In case some don’t realize who live in Hopkinton and the surrounding towns, most of our water supply can be traced back to the Watershed south of 72.
What happens when extensive blasting and driving is done for the 20 or more steel pilings needed to support each massive 500-600 foot industrial wind tower? It disrupts the water flow deep in the bedrock. Yes, they need to drive each and every steel piling up to 50 ft. deep. This means waterways are polluted, totally rerouted, or dried up entirely.
All of us in Hopkinton have either dug or drilled wells. Perhaps you think you are safe because you live no where near a proposed tower site and you imagine it will have little, if any, impact on your day-to-day life. Well, think again. No doubt your water supply can be traced back to the same place mine does. How will you feel if one day you turn on your tap and only brown undrinkable water pours out or none at all? Can you afford to drill a new well and maybe still not find clean water?
Who will be responsible for the multitude who will lose their only source of the vital necessity of clean water?
Has the Hopkinton Town Board even considered the massive expense and calculated the cost to supply clean water to each and every taxpayer’s home who will possibly lose this vital necessity?
They have to take this as a serious and very possible reality and what of the town’s liability, after all, they have been made aware that the Watershed is south of 72, by even some on the Wind Advisory board they appointed.

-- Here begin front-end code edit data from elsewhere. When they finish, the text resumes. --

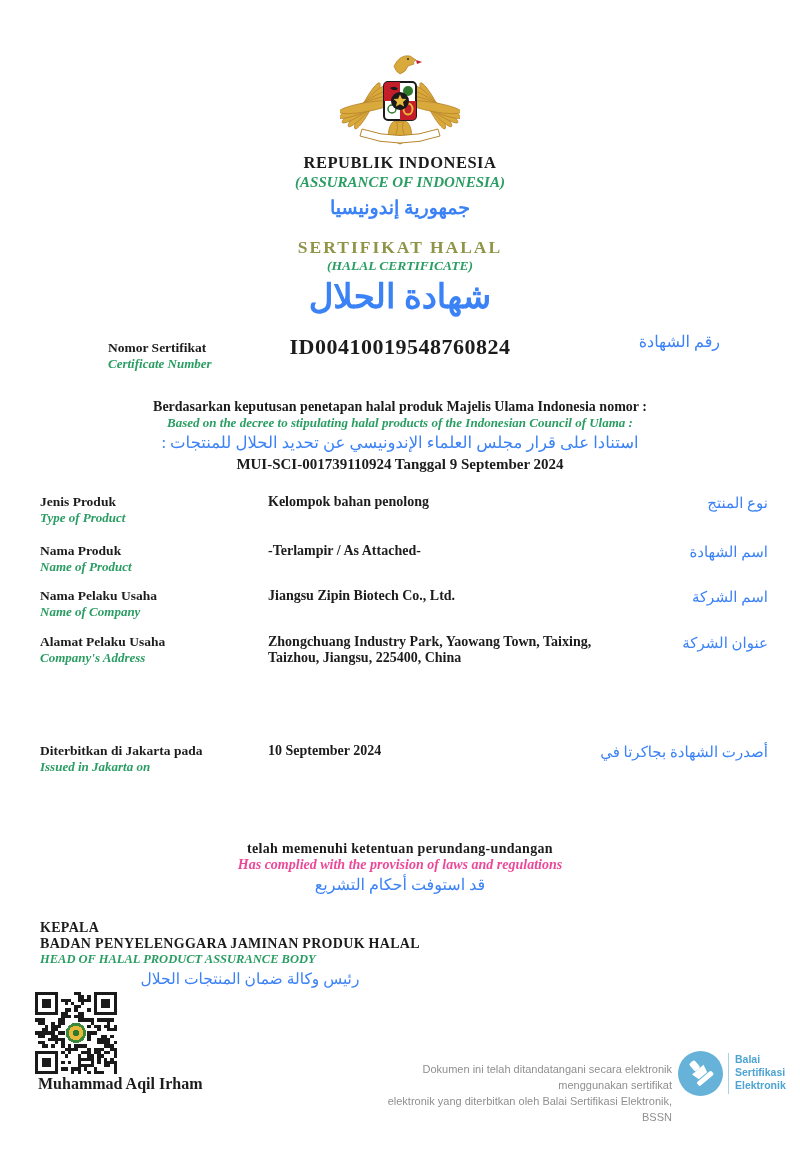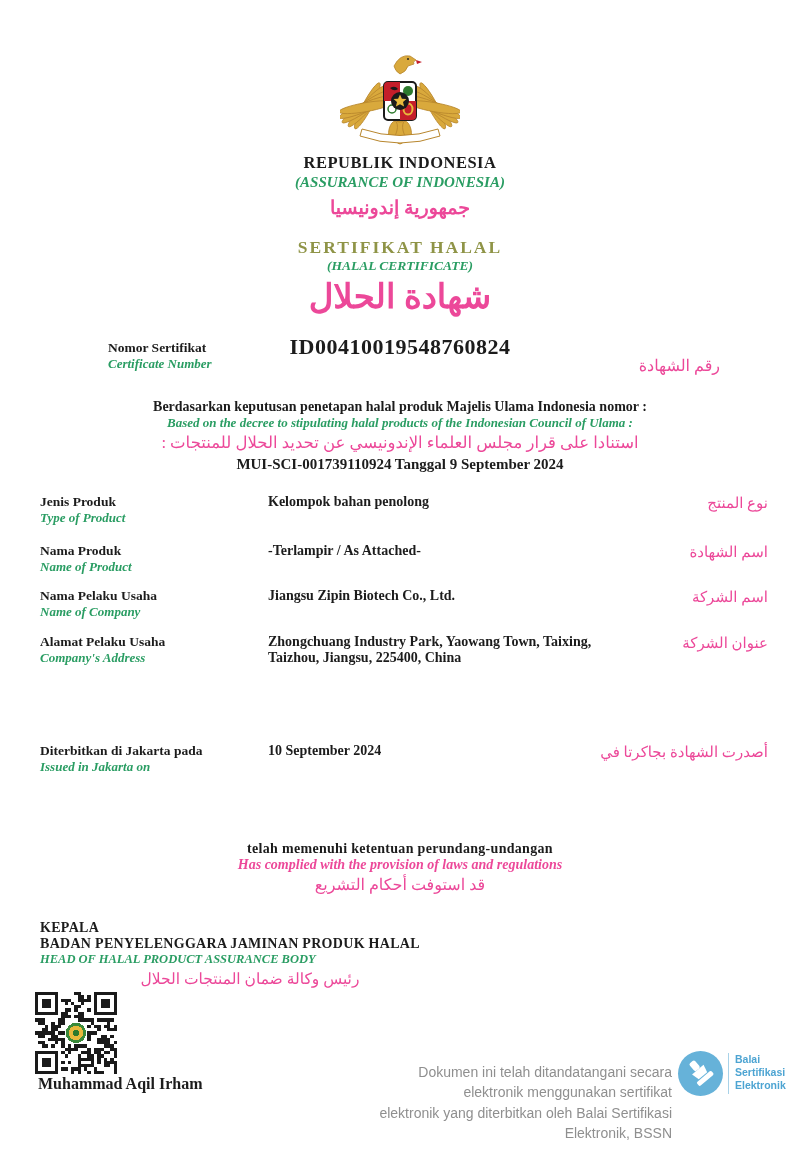"جمهورية إندونيسيا" .ar { color: #ec4899 -> #3b82f6 }
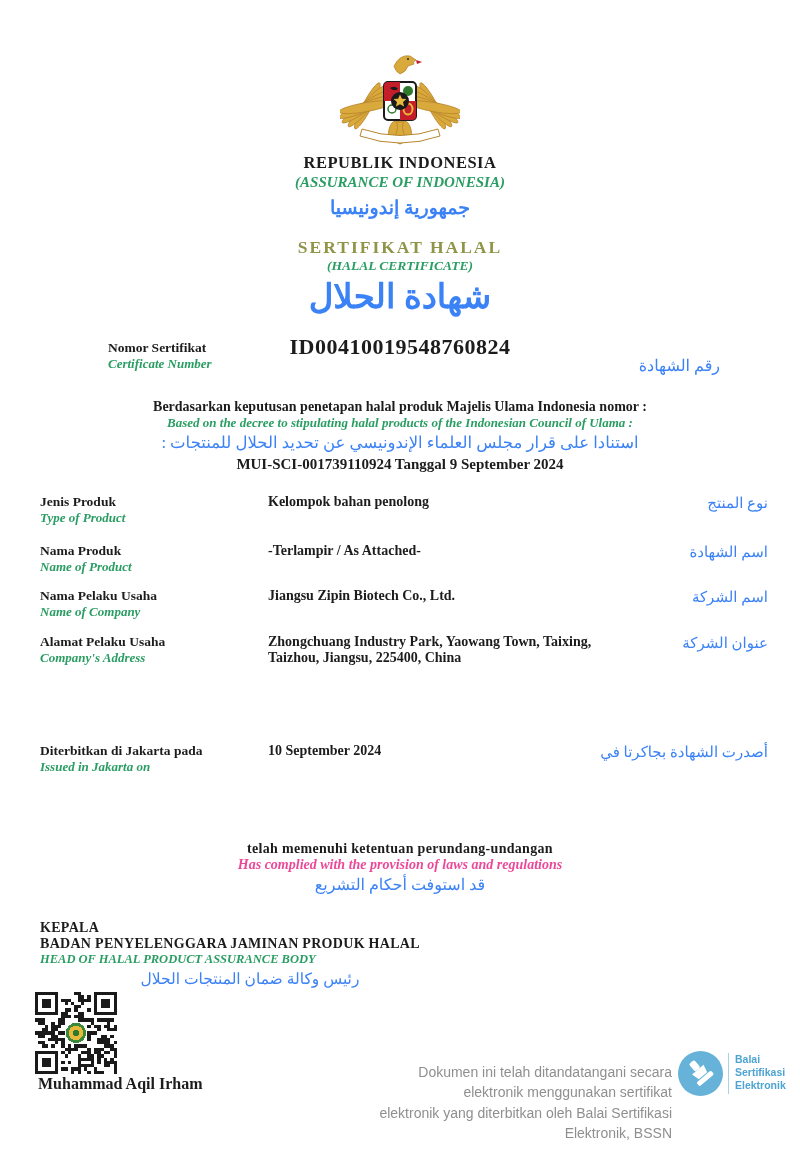"رقم الشهادة" .certnum-ar { top: 356px -> 332px }
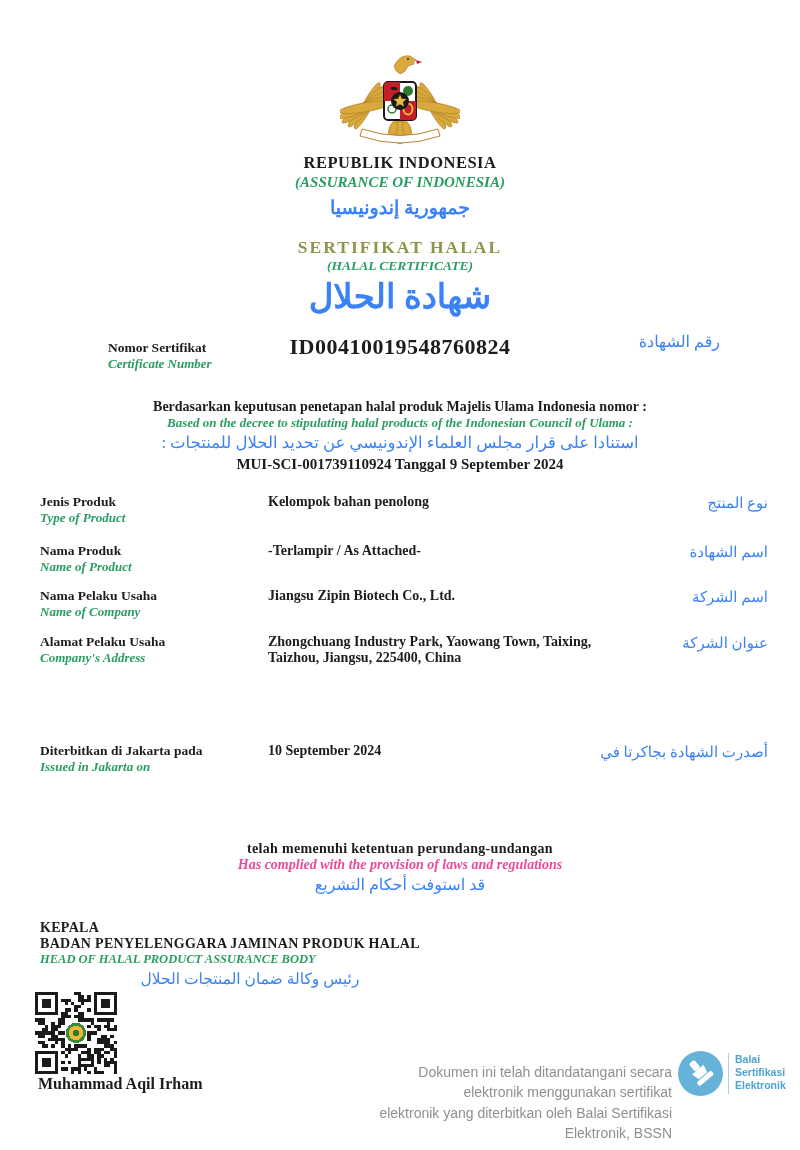"Dokumen ini telah ditandatangani secara" .disclaimer { font-size: 14px -> 11px }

How much will it ultimately cost each of us taxpayers? What about those of us who live out-of-town too far from the main roadway to have town water lines?
We have rights to maintain what we already have…clean water.
Why would our elected town officials even consider allowing these wind towers to play Russian roulette with a vital and necessary part of all of our lives!
Just plain and simple – say no to South of 72.
Stick with the wise decisions you originally made to follow the advice of the wind advisory board. Stick with your original statement that Hopkinton and Parishville were sister towns that were working closely together to have coordinating wind laws, to protect all of their residents. Parishville wisely chose to pass a resolution that protected all their people.
If the town can’t afford a new lawn mower, let’s have a community-wide fundraiser!
(We don’t need outsiders slithering into our town seducing individuals with futile promises of wealth.)
We have Survived & Thrived for over 200 years! And we will continue to grow and thrive!